Morris, Lynn; Chen, Xi; Alam, Munir; Tomaras, Georgia D.; Zhang, Ruijun; Marshall, Dawn J.; Chen, Bing; Parks, Robert; Foulger, Andrew; Jaeger, Frederick; Donathan, Michele; Bilska, Mira; Gray, Elin S.; Abdool Karim, Salim; Kepler, Thomas B.; Whitesides, John; Montefiori, David; Moody, M. Anthony; Liao, Hua-Xin; Haynes, Barton F.
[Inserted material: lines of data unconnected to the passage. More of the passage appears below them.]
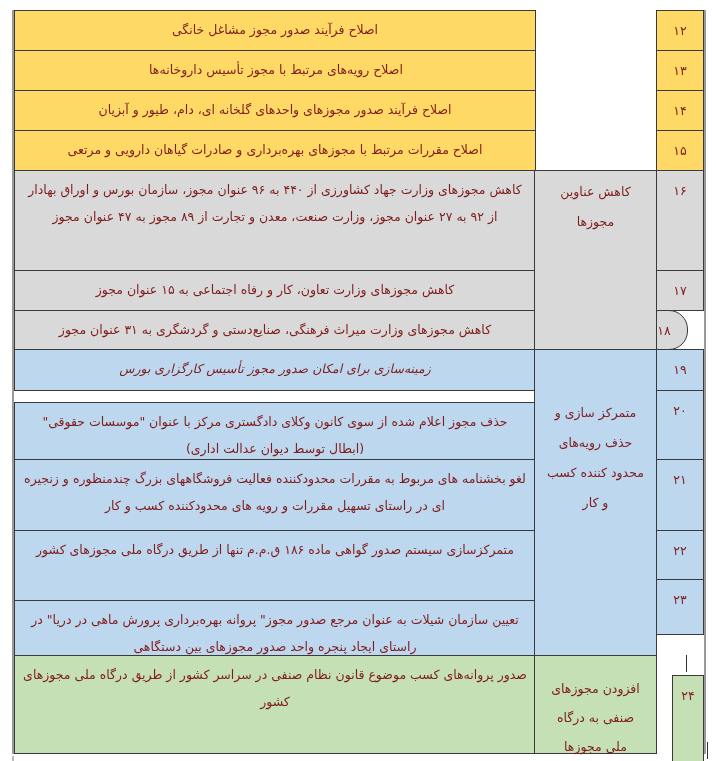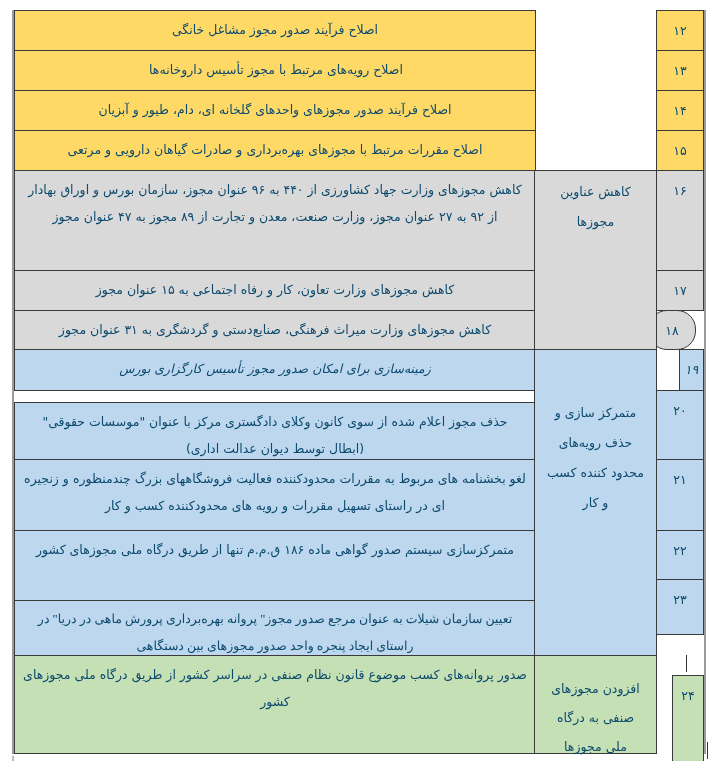"اصلاح فرآیند صدور مجوز مشاغل" .cell { color: #0c4a6e -> #7f1d1d }
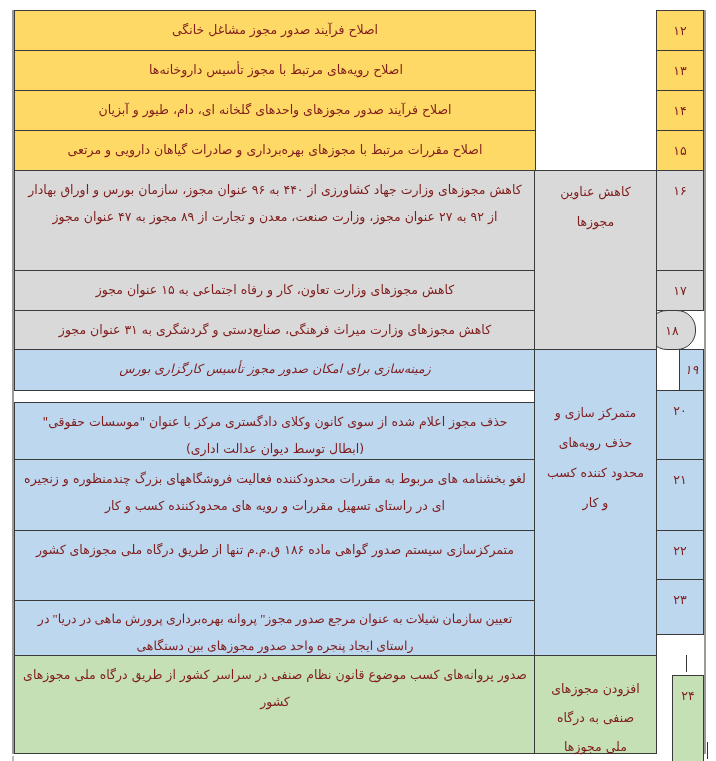"۱۸" div.cell { right: 8px -> 16px }
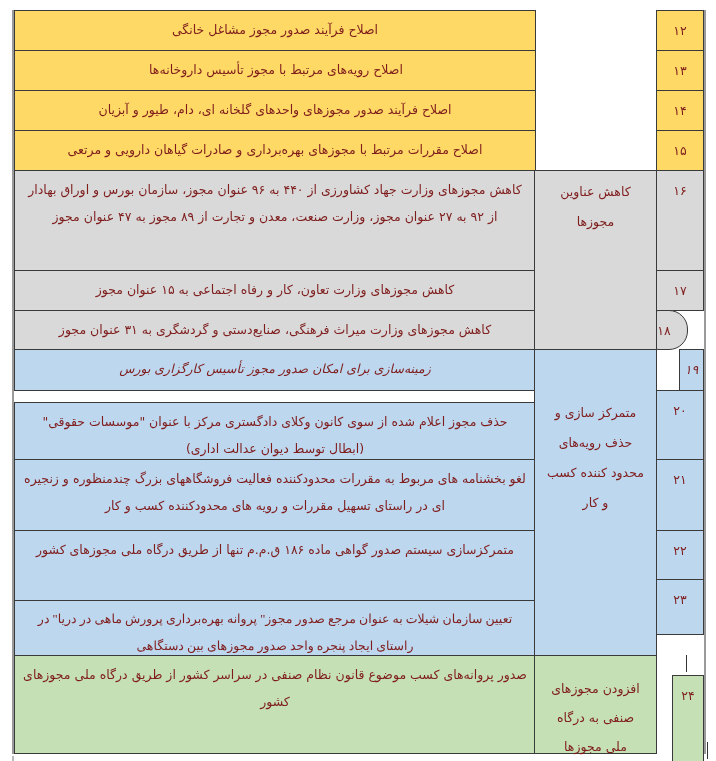"۱۹" div.cell { font-style: italic -> none; width: 25px -> 48px }
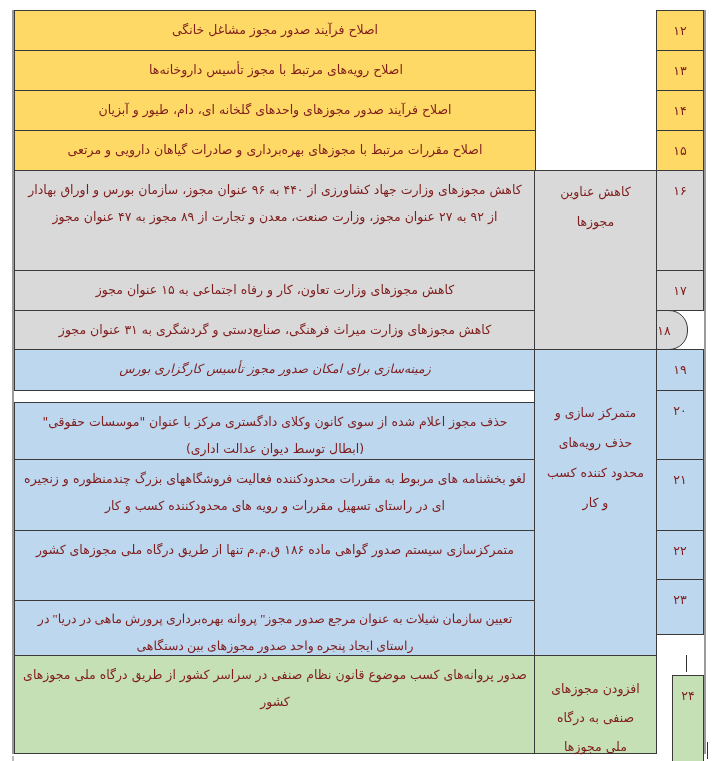"تعیین سازمان شیلات به عنوان" div.cell { font-family: Liberation Serif, serif -> none }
Broadly neutralizing antibodies are not commonly produced in HIV-1 infected individuals nor by experimental HIV-1 vaccines. When these antibodies do occur, it is important to be able to isolate and characterize them to provide clues for vaccine design. CAP206 is a South African subtype C HIV-1-infected individual previously shown to have broadly neutralizing plasma antibodies targeting the envelope gp41 distal membrane proximal external region (MPER). We have now used a fluoresceinated peptide tetramer antigen with specific cell sorting to isolate a human neutralizing monoclonal antibody (mAb) against the HIV-1 envelope gp41 MPER. The isolated recombinant mAb, CAP206-CH12, utilized a portion of the distal MPER (HXB2 amino acid residues, 673-680) and neutralized a subset of HIV-1 pseudoviruses sensitive to CAP206 plasma antibodies. Interestingly, this mAb was polyreactive and used the same germ-line variable heavy (VH1-69) and variable kappa light chain (VK3-20) gene families as the prototype broadly neutralizing anti-MPER mAb, 4E10 (residues 672-680). These data indicate that there are multiple immunogenic targets in the C-terminus of the MPER of HIV-1 gp41 envelope and suggests that gp41 neutralizing epitopes may interact with a restricted set of naive B cells during HIV-1 infection.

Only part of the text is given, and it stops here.